UN backs Yemen's Hadi and warns of civil war
Yemen is nearing "the edge of civil war", the UN envoy to the country warned as the Security Council voiced unanimous support for its embattled leader President Abedrabbo Mansour Hadi.
The Houthi advance into Sanaa and further south has forced President Hadi to seek refuge in the main southern city of Aden.
Over the weekend the Houthis seized the airport in a key city en route between the capital Sanaa and the southern coast further threatening Hadi's already tenuous claim to authority.
Dialogue cannot go on for ever. It's a charade. - Abdulmalik al-Houthi |
The UN Security Council held an emergency session Sunday as unrest mounted, including suicide bombings claimed by the Islamic State group (IS, formerly ISIS) that killed 142 people in Sanaa on Friday.
President Hadi has been a key ally of the United States and cooperated on a military and intelligence level with Washington's campaign against al-Qaeda in the Arabian Peninsula (AQAP), which it considers the most dangerous arm of the global militant network.
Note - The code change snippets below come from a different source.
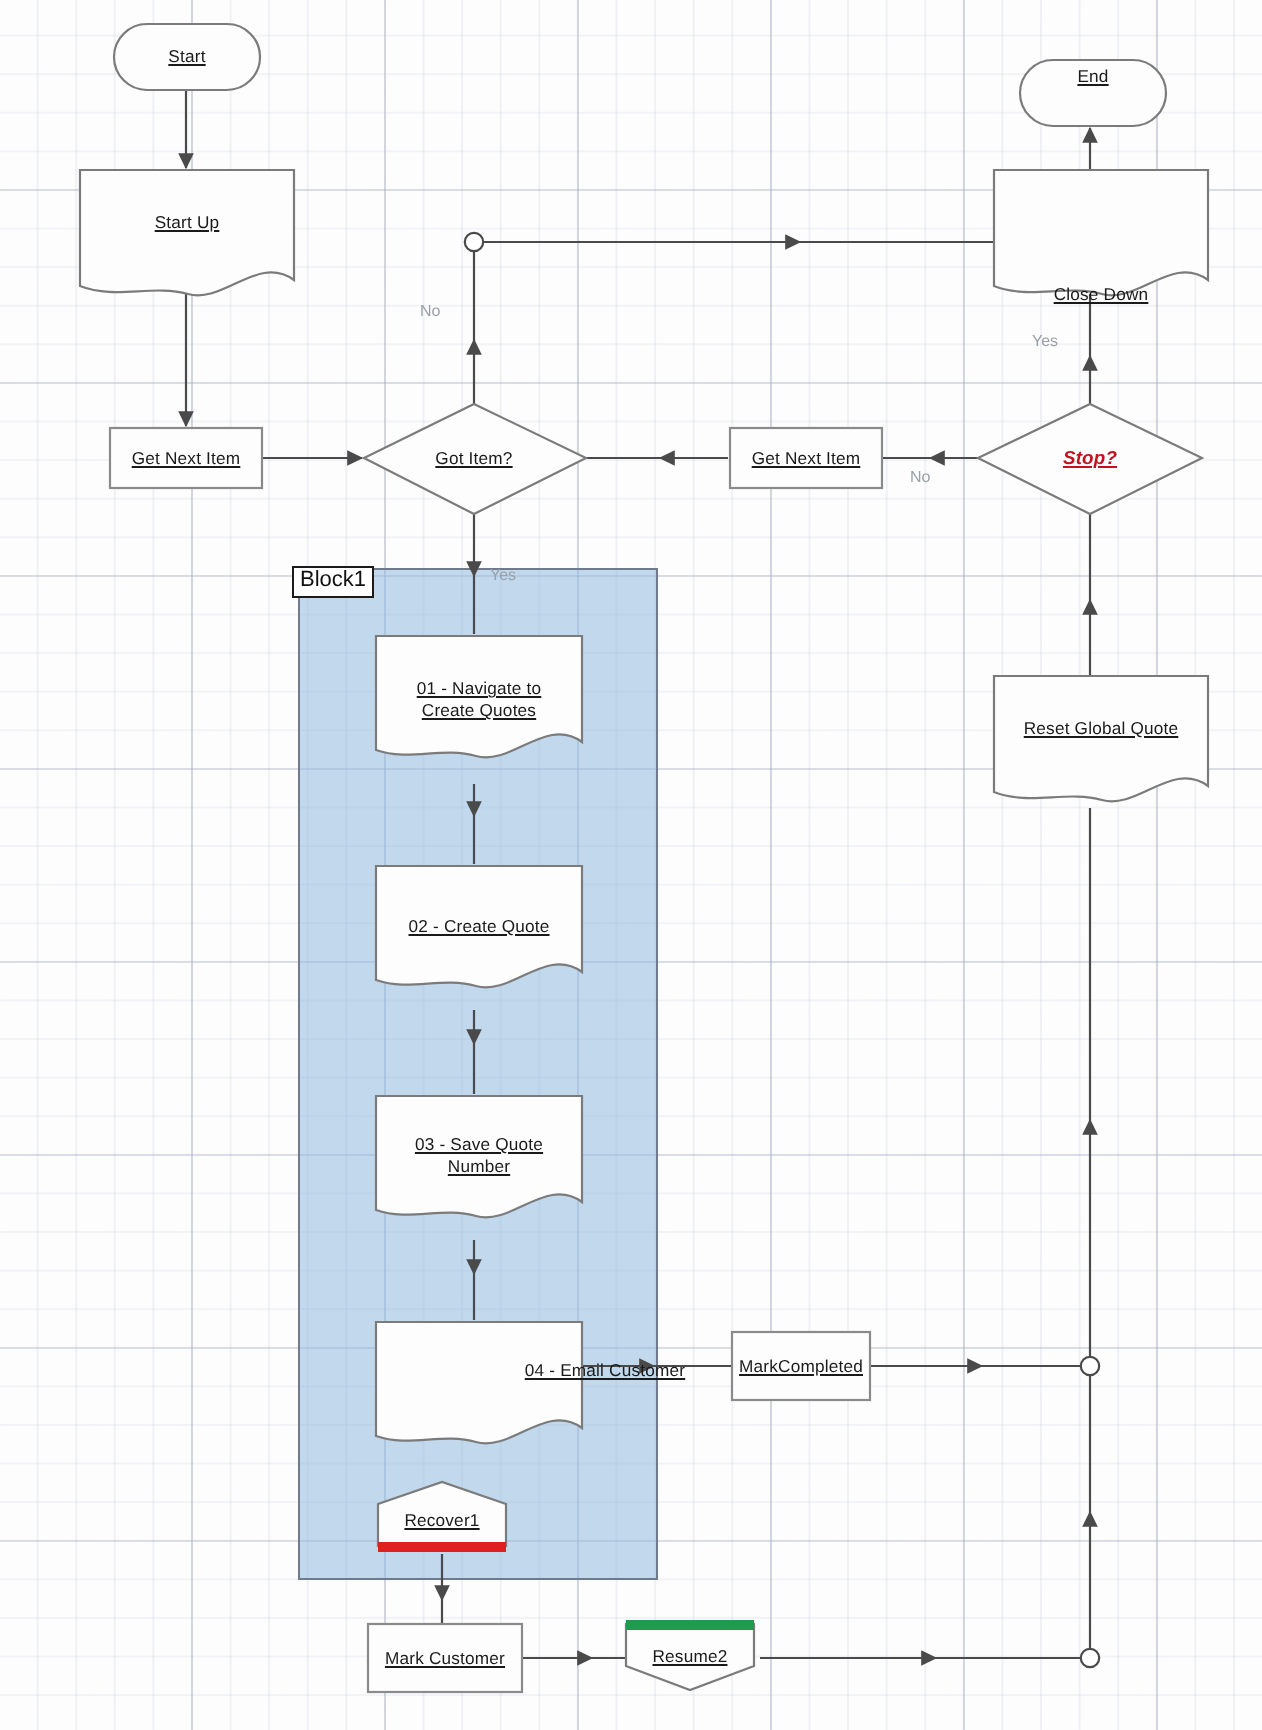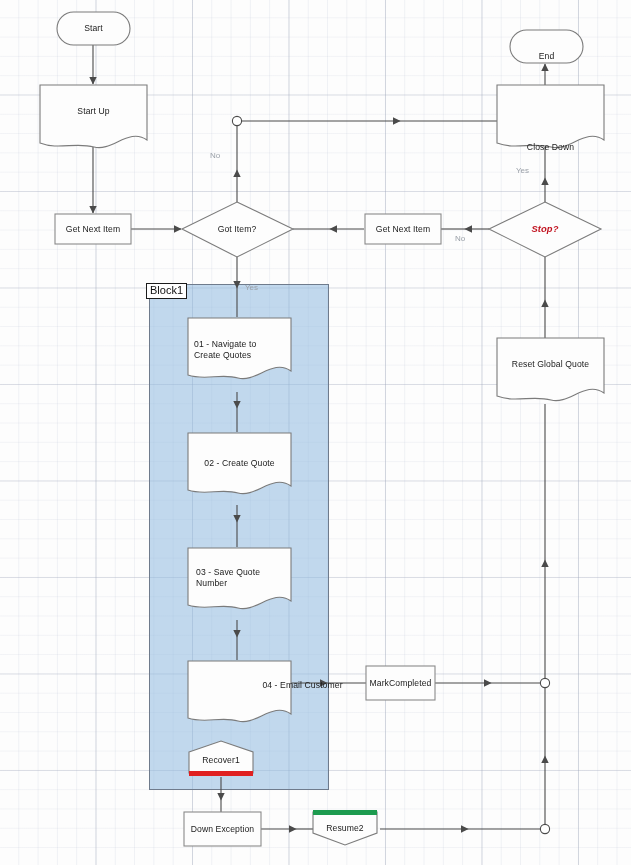"Start" .ntext { text-align: none -> center; text-decoration: none -> underline }
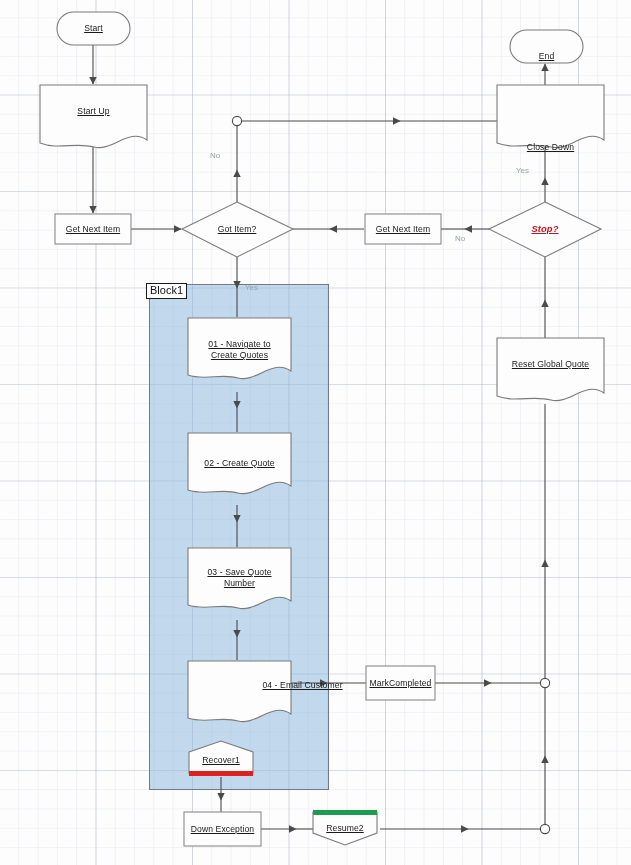"End" div.ntext { top: 40px -> 22px }
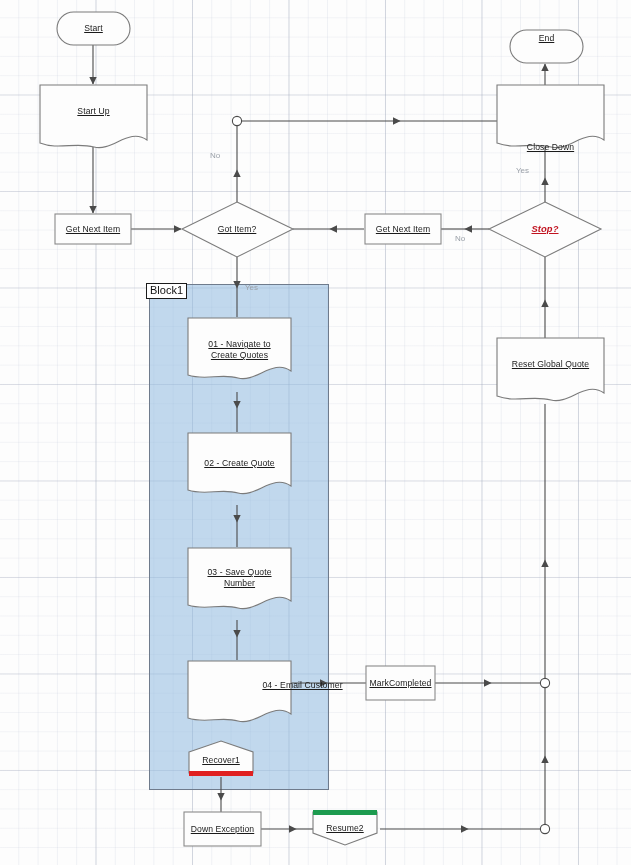"Down Exception" div.ntext { text: Down Exception -> Mark Customer }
The rulers in neighbouring Saudi Arabia are also deeply unsettled by the ascent of the Houthis, viewing them as agents of their regional nemesis, Iran.
The Security Council's 15 members voiced their unanimous support for Hadi, who called in a letter to the council for "urgent intervention by all available means".
"(Recent events) seem to be leading Yemen to the edge of a civil war," UN envoy Jamal Benomar told the meeting on Sunday by video link from Qatar, warning that without immediate action "the country will slide further into further violence and dislocation".
Hadi's plea
In a letter to the council, Hadi said the Houthis and their allies were threatening security in Yemen, the region and beyond.
Hadi has been struggling to reassert his authority and cement his power base in Aden, which he declared the temporary capital after retracting a resignation tendered under Houthi pressure.
The Houthi success in taking Sanaa and key strategic points in the country was enabled not just by the use of brute force but also by capitalising on the failures of the Hadi's government to rein in corruption and live up to the demands of the protests that overthrew the former regime of President Ali Abdullah Saleh.
A statement from the Security Council said it "reaffirms its strong commitment to the unity, sovereignty, independence and territorial integrity of Yemen, and its commitment to stand by the people of Yemen".
The council "supports the legitimacy" of Hadi, it added while denouncing the "unilateral" actions by the Houthis and threatening unspecified measures against the militia unless it cedes control of Sanaa and other regions.
On Sunday, the Houthis and their allies seized the airport in Taez, which is just 180 kilometres (110 miles) north of Aden on the road to Sanaa and seen as a strategic entry point to Hadi's southern refuge.
Security sources said that some 300 men, including Houthi fighters and allied forces, had deployed at the airport and reinforcements were arriving from Sanaa by air and land.
Building alliances
Meanwhile militia leader Abdulmalik al-Houthi urged Yemenis to mobilise and join his militia for an offensive against IS and Al-Qaeda in the south of the impoverished country.
"Al-Qaeda and Daesh must not be allowed to find refuge in any region" in Yemen, he said, using the Arabic acronym for the Islamic State group, which claimed responsibility for Friday's bombings of Houthi mosques.
Speaking on television, he also dismissed Hadi as "a puppet in the hands of forces of evil, led by the United States", which he accuses of plotting against Yemen with funds from Saudi Arabia and Qatar.
Washington announced Saturday it was evacuating its remaining personnel, underlining fears in the West of growing instability.
Houthi also threatened to withdraw from UN-brokered dialogue between Yemen's many rival groups, implicitly rejecting a Saudi offer to host talks.
"Dialogue cannot go on for ever. It's a charade," he said.
The forces allied with the Houthis include members of the former central security force, a unit seen as loyal to ex-president Ali Abdullah Saleh.
Saleh was forced from power in early 2012 after a year-long popular uprising and has been accused of working with the Houthis to restore his influence.
Security sources said Houthi militiamen were also patrolling parts of Taez and had set up checkpoints some 80 kilometres south of the city on the road to Aden.
A military source said troops loyal to Hadi and southern paramilitary forces had deployed in Lahj province north of Aden, in anticipation of a possible Houthi advance.
Houthi militiamen killed one protester in Taez when they fired on thousands of people demanding that the rebels withdraw, activists said.